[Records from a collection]
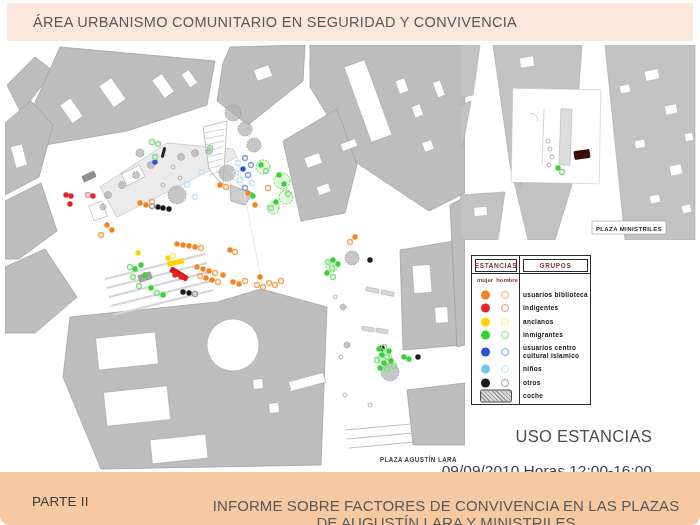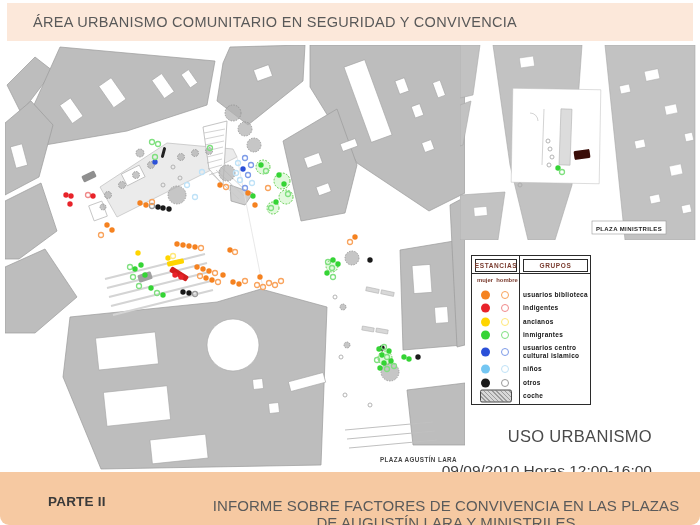"USO URBANISMO" div.l1 { text: URBANISMO -> ESTANCIAS }
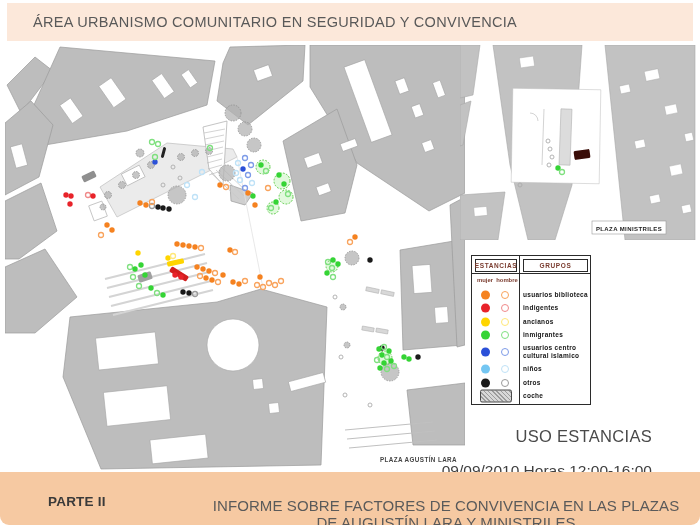"PARTE II" .footer-left { font-weight: bold -> normal; left: 48px -> 32px }
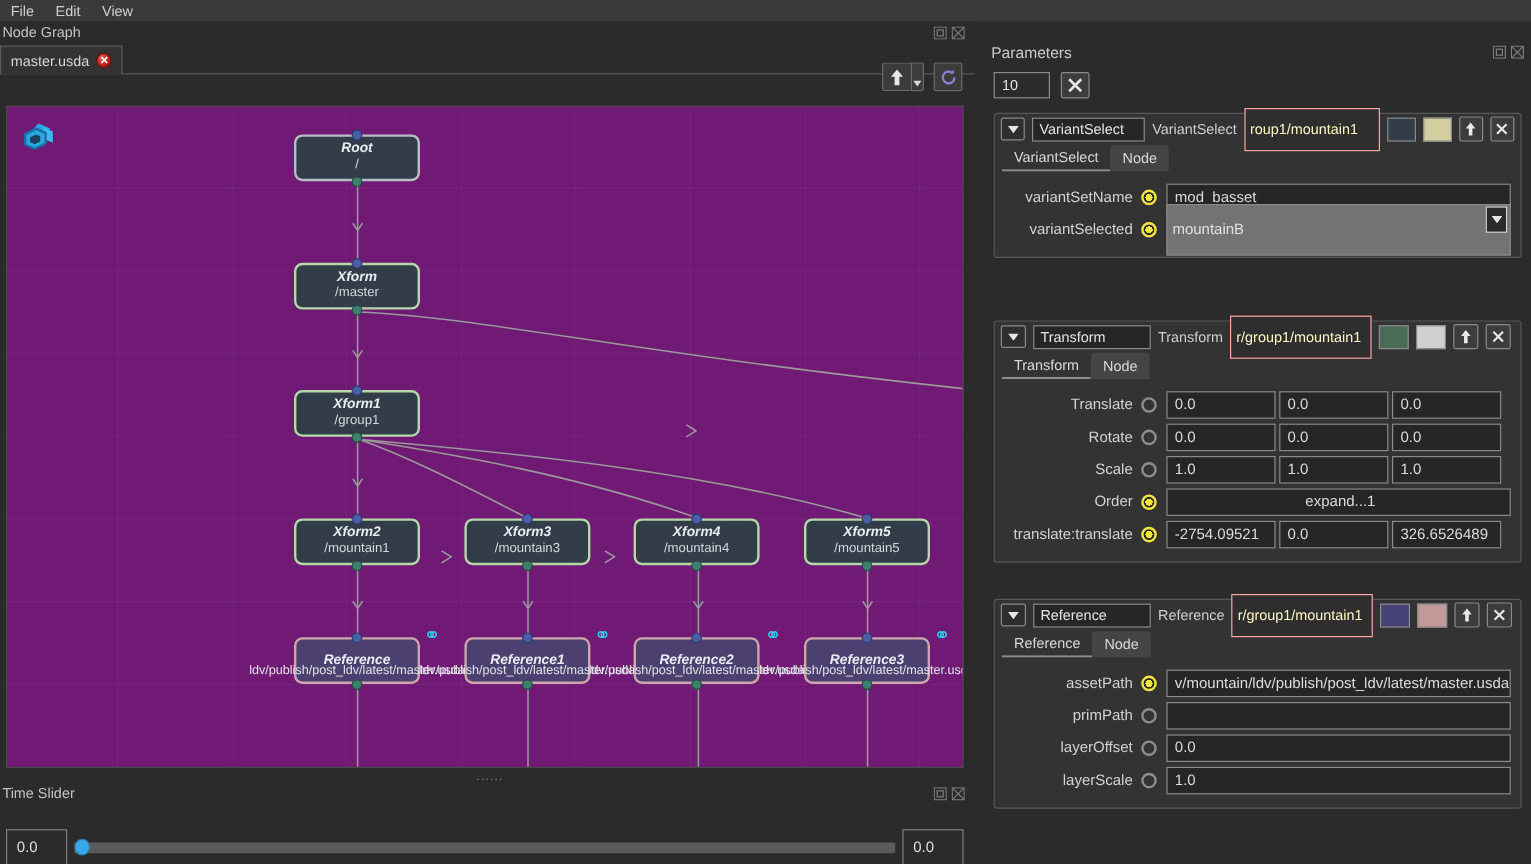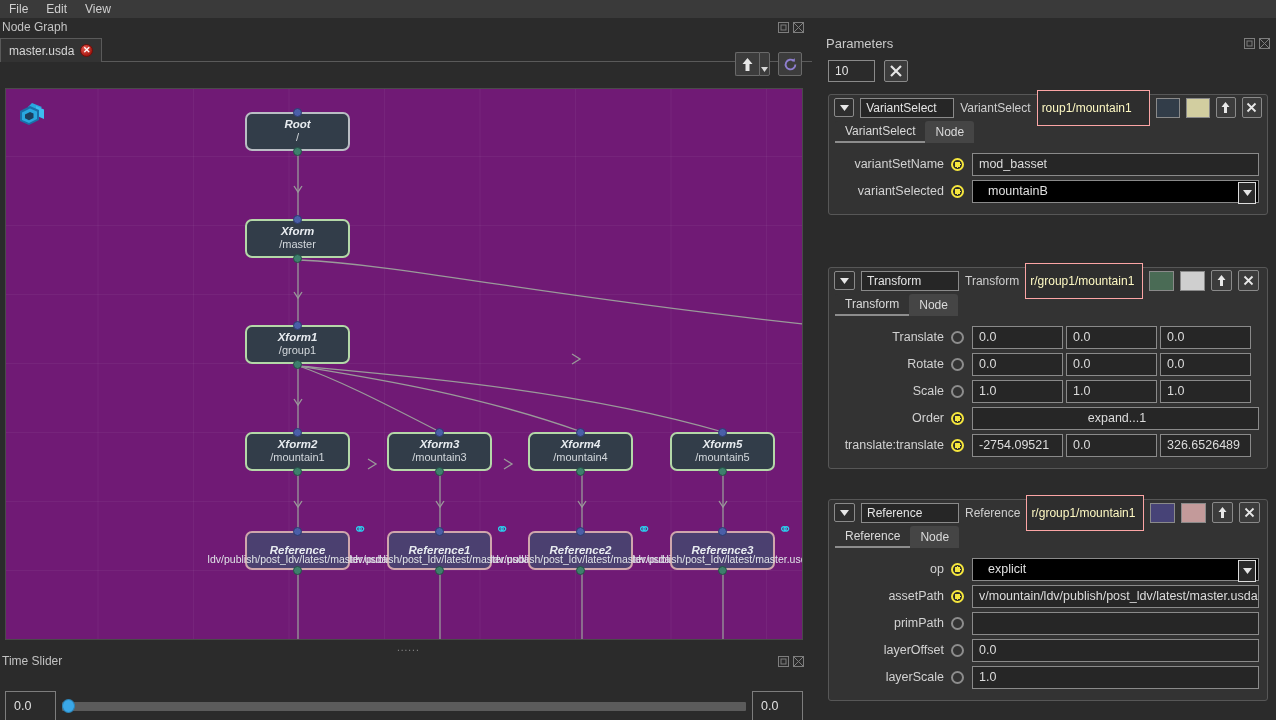"mountainB" .combo { background: #000000 -> #737373; height: 23px -> 43px; padding-left: 15px -> 4px }
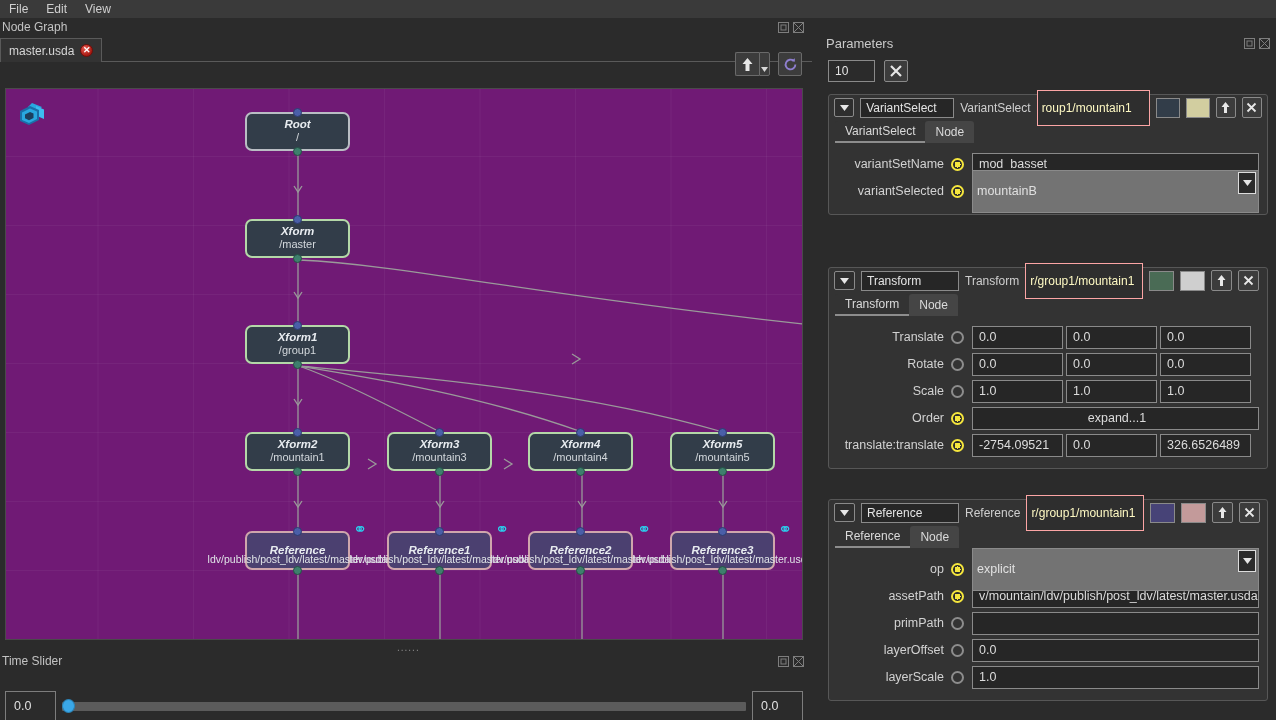"op" div.prow { html: <div> <span>op</span> <span></span> <div> <span>explicit</span> <span> <svg> <path></path> </svg> </span> </div> </div> -> none }
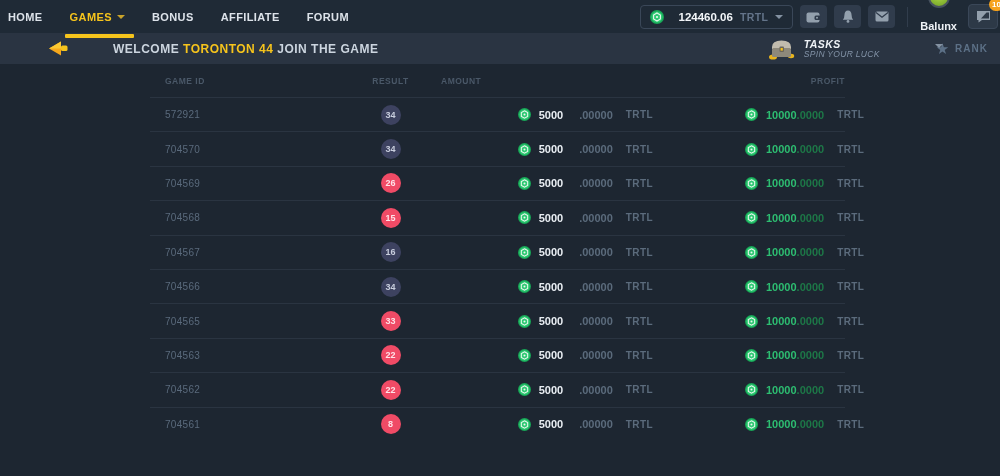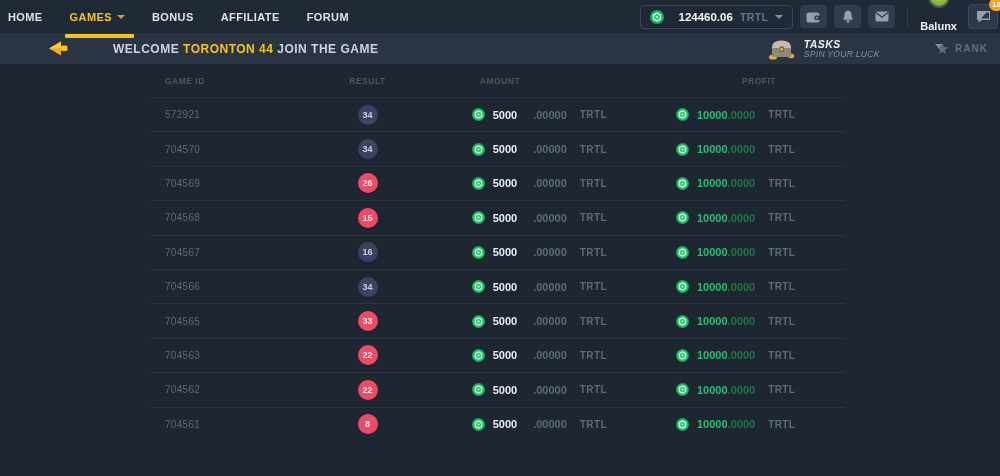"GAME ID" .grid-row { gap: none -> 23px }
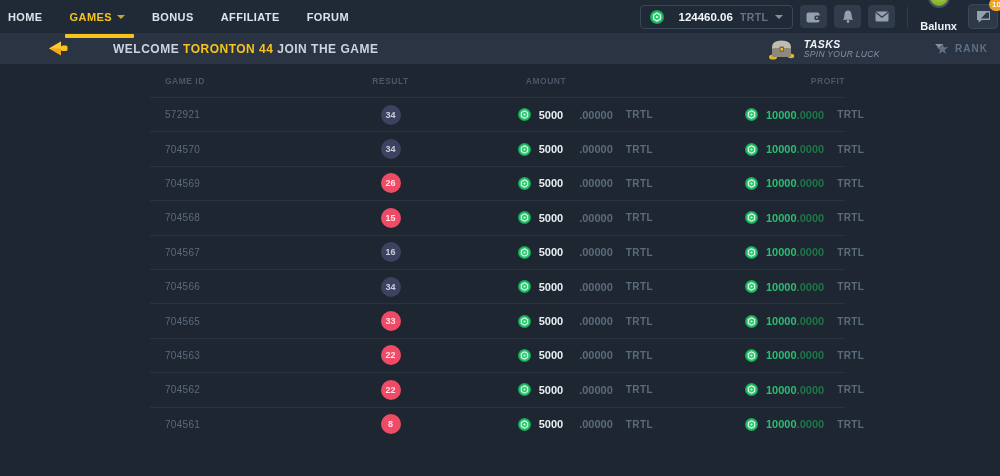"AMOUNT" .th.c3 { text-align: center -> left }
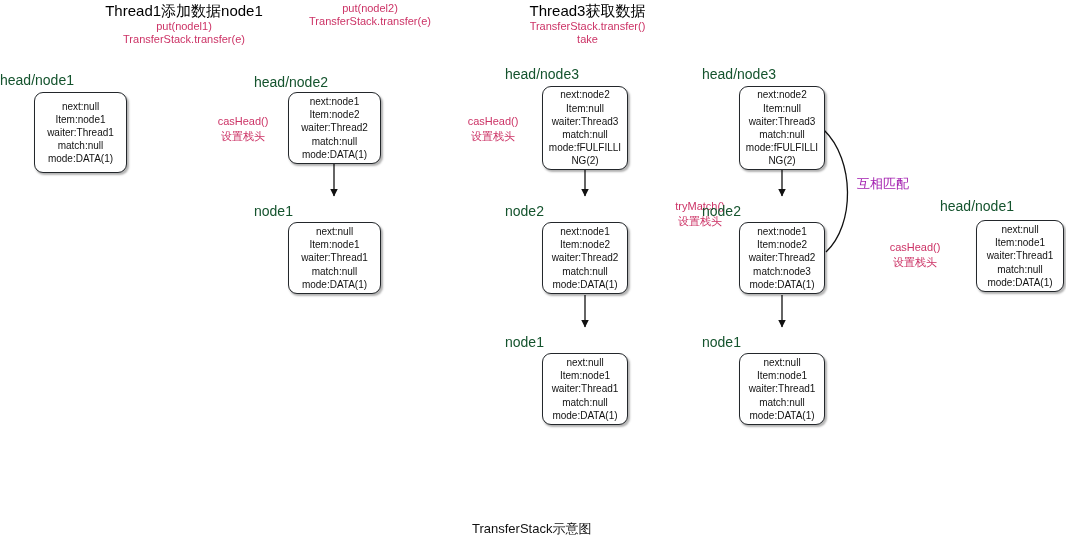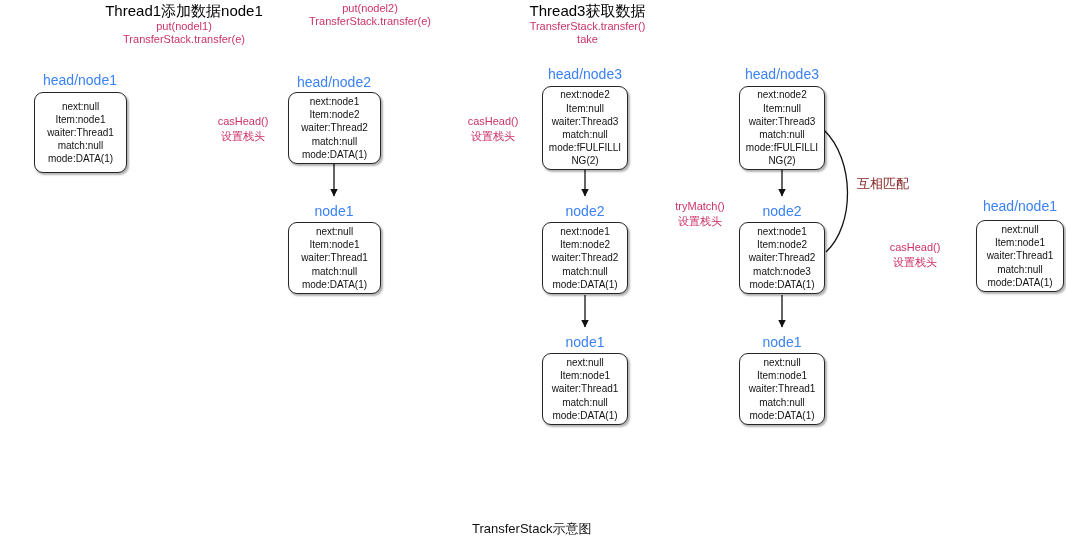"head/node1" .node-label { color: #3b82f6 -> #14532d; text-align: center -> none }
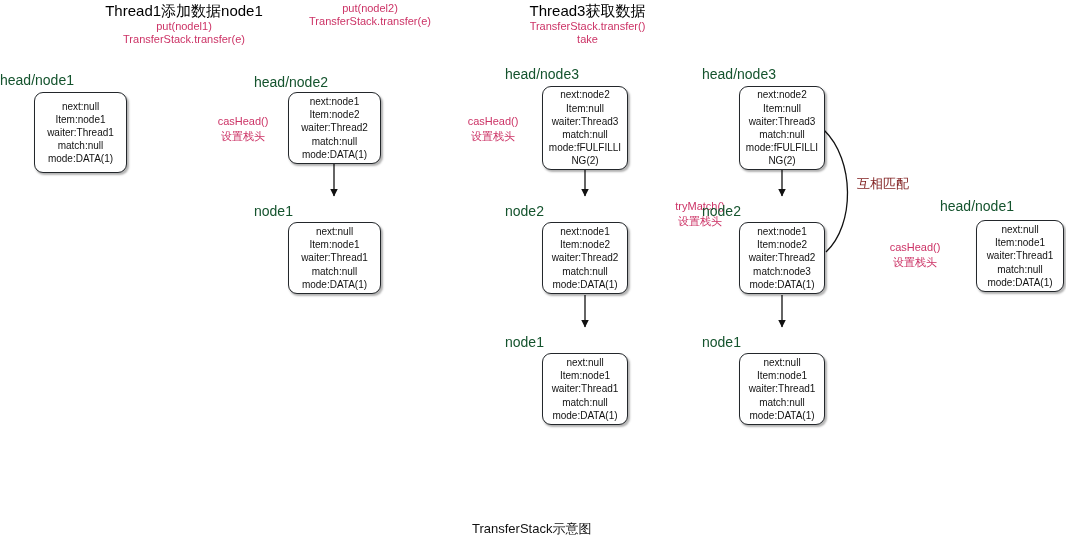"互相匹配" .cn-annot { color: #7f1d1d -> #a21caf }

TASK REQUIREMENTS ▸ Word for word, give the data above again, without any images.

OUTPUT OF THE EXERCISE ▸
"USO URBANISMO" div.l1 { text: URBANISMO -> ESTANCIAS }
"PARTE II" .footer-left { font-weight: bold -> normal; left: 48px -> 32px }
"mountainB" .combo { background: #000000 -> #737373; height: 23px -> 43px; padding-left: 15px -> 4px }
"op" div.prow { html: <div> <span>op</span> <span></span> <div> <span>explicit</span> <span> <svg> <path></path> </svg> </span> </div> </div> -> none }
"GAME ID" .grid-row { gap: none -> 23px }
"AMOUNT" .th.c3 { text-align: center -> left }
"head/node1" .node-label { color: #3b82f6 -> #14532d; text-align: center -> none }
"互相匹配" .cn-annot { color: #7f1d1d -> #a21caf }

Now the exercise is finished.